■ EXCERPTED DATA:
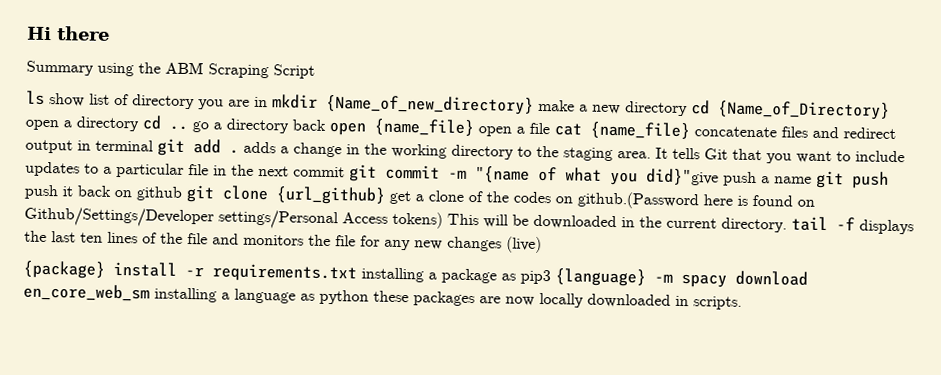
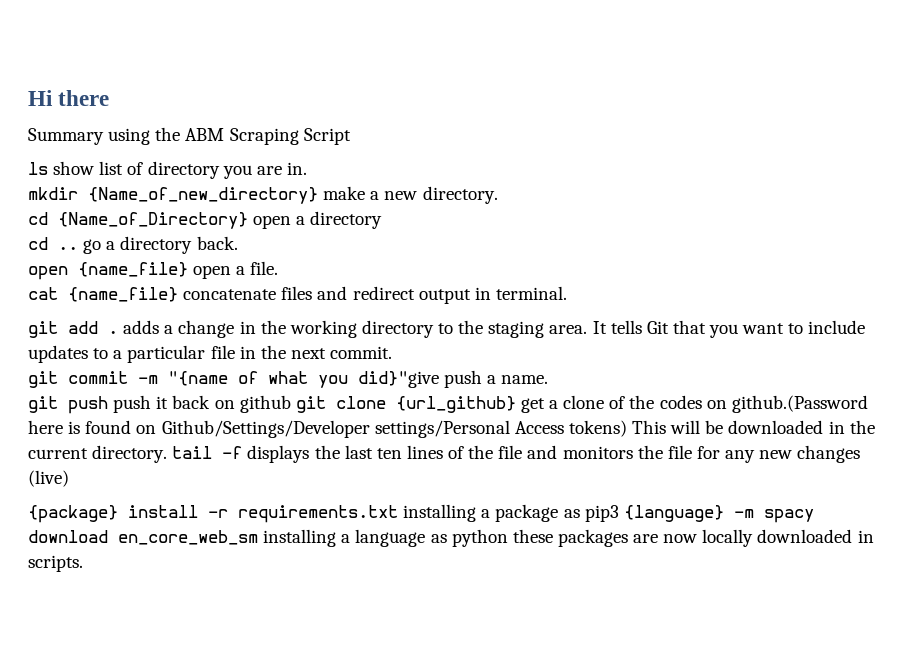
[254,96,268,108] in -> [286,162,307,175] in. //
[625,101,688,117] directory -> [422,186,498,204] directory. //
(139, 124) none -> (383, 220) //
[292,119,326,131] back -> [196,236,238,250] back. //
[529,122,550,135] file -> [250,261,279,275] file. //
[95,139,154,152] terminal -> [495,286,567,300] terminal. //
[293,166,345,178] commit -> [330,346,393,359] commit. //
[774,176,812,184] name -> [501,375,549,384] name. //

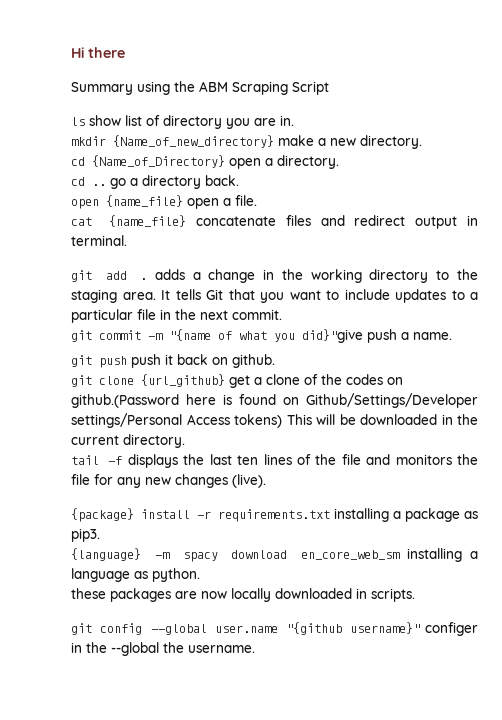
[310,211,383,229] directory -> [277,155,339,169] directory.
[239,395,291,413] github -> [232,354,275,368] github. //
(168, 454) none -> (185, 441) //
[28,470,69,487] (live) -> [232,474,266,488] (live).
[584,505,619,522] pip3 -> [71,528,100,542] pip3. //
[451,529,508,547] python -> [152,568,200,582] python. //
(83, 563) none -> [71,622,478,636] [71,642,255,656] // git config --global user.name "{github username}" configer in the --global the username.

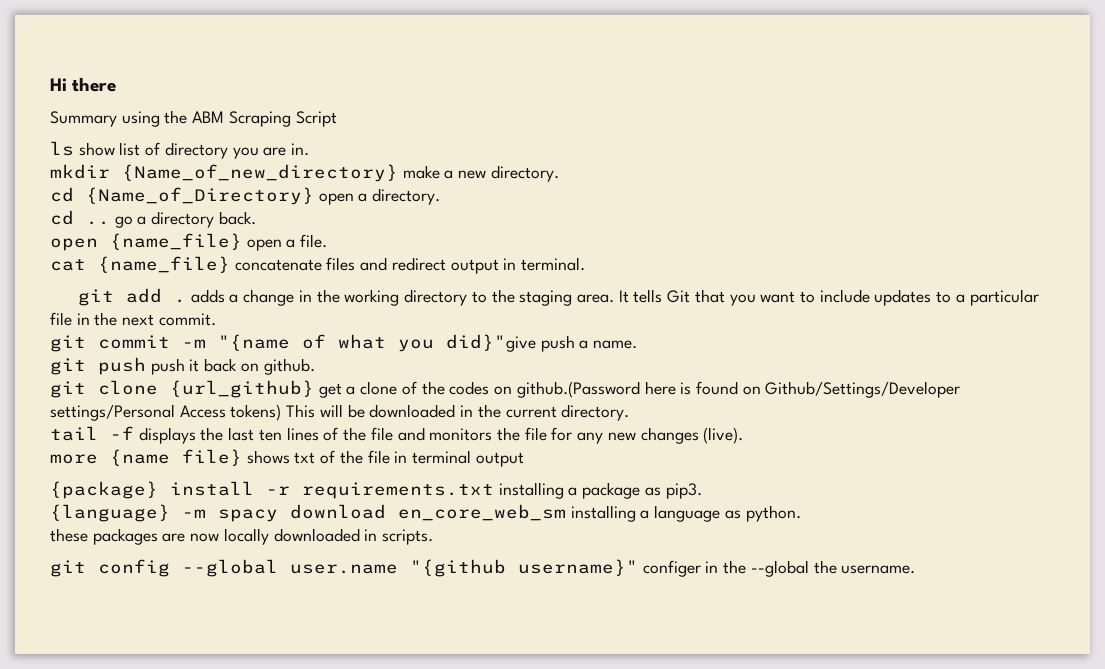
(266, 481) none -> [50,449,524,467] // more {name file} shows txt of the file in terminal output

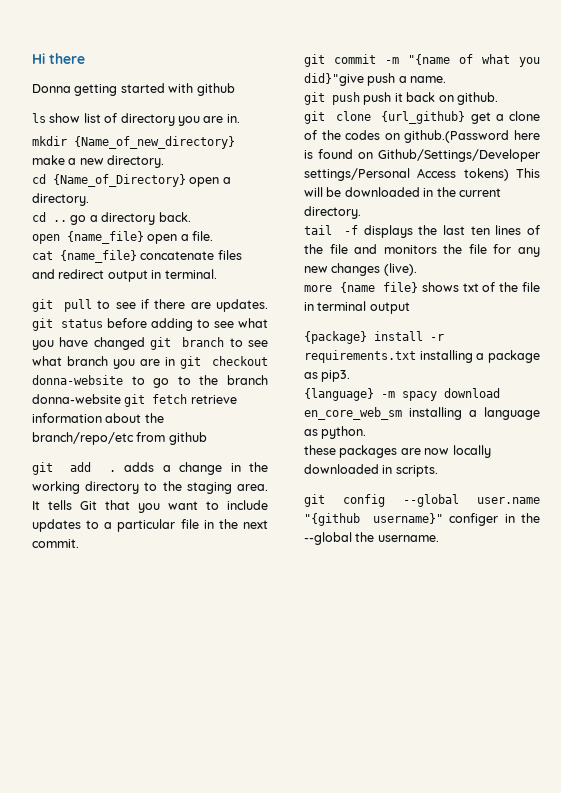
[50,110,337,127] Summary using the ABM Scraping Script -> [32,83,235,96] Donna getting started with github
(586, 264) none -> [32,299,268,312] [32,318,268,331] [32,337,268,350] [32,356,268,369] [32,375,268,388] [32,394,237,407] [32,413,164,423] [32,432,207,445] // git pull to see if there are updates. git status before adding to see what you have changed git branch to see what branch you are in git checkout donna-website to go to the branch donna-website git fetch retrieve information about the branch/repo/etc from github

■ PROBLEM STATEMENT: For this exercise, give the listing again exactly as written, with the pictures omitted.

■ ANSWER SPACE:
[254,96,268,108] in -> [286,162,307,175] in. //
[625,101,688,117] directory -> [422,186,498,204] directory. //
(139, 124) none -> (383, 220) //
[292,119,326,131] back -> [196,236,238,250] back. //
[529,122,550,135] file -> [250,261,279,275] file. //
[95,139,154,152] terminal -> [495,286,567,300] terminal. //
[293,166,345,178] commit -> [330,346,393,359] commit. //
[774,176,812,184] name -> [501,375,549,384] name. //

[310,211,383,229] directory -> [277,155,339,169] directory.
[239,395,291,413] github -> [232,354,275,368] github. //
(168, 454) none -> (185, 441) //
[28,470,69,487] (live) -> [232,474,266,488] (live).
[584,505,619,522] pip3 -> [71,528,100,542] pip3. //
[451,529,508,547] python -> [152,568,200,582] python. //
(83, 563) none -> [71,622,478,636] [71,642,255,656] // git config --global user.name "{github username}" configer in the --global the username.

(266, 481) none -> [50,449,524,467] // more {name file} shows txt of the file in terminal output

[50,110,337,127] Summary using the ABM Scraping Script -> [32,83,235,96] Donna getting started with github
(586, 264) none -> [32,299,268,312] [32,318,268,331] [32,337,268,350] [32,356,268,369] [32,375,268,388] [32,394,237,407] [32,413,164,423] [32,432,207,445] // git pull to see if there are updates. git status before adding to see what you have changed git branch to see what branch you are in git checkout donna-website to go to the branch donna-website git fetch retrieve information about the branch/repo/etc from github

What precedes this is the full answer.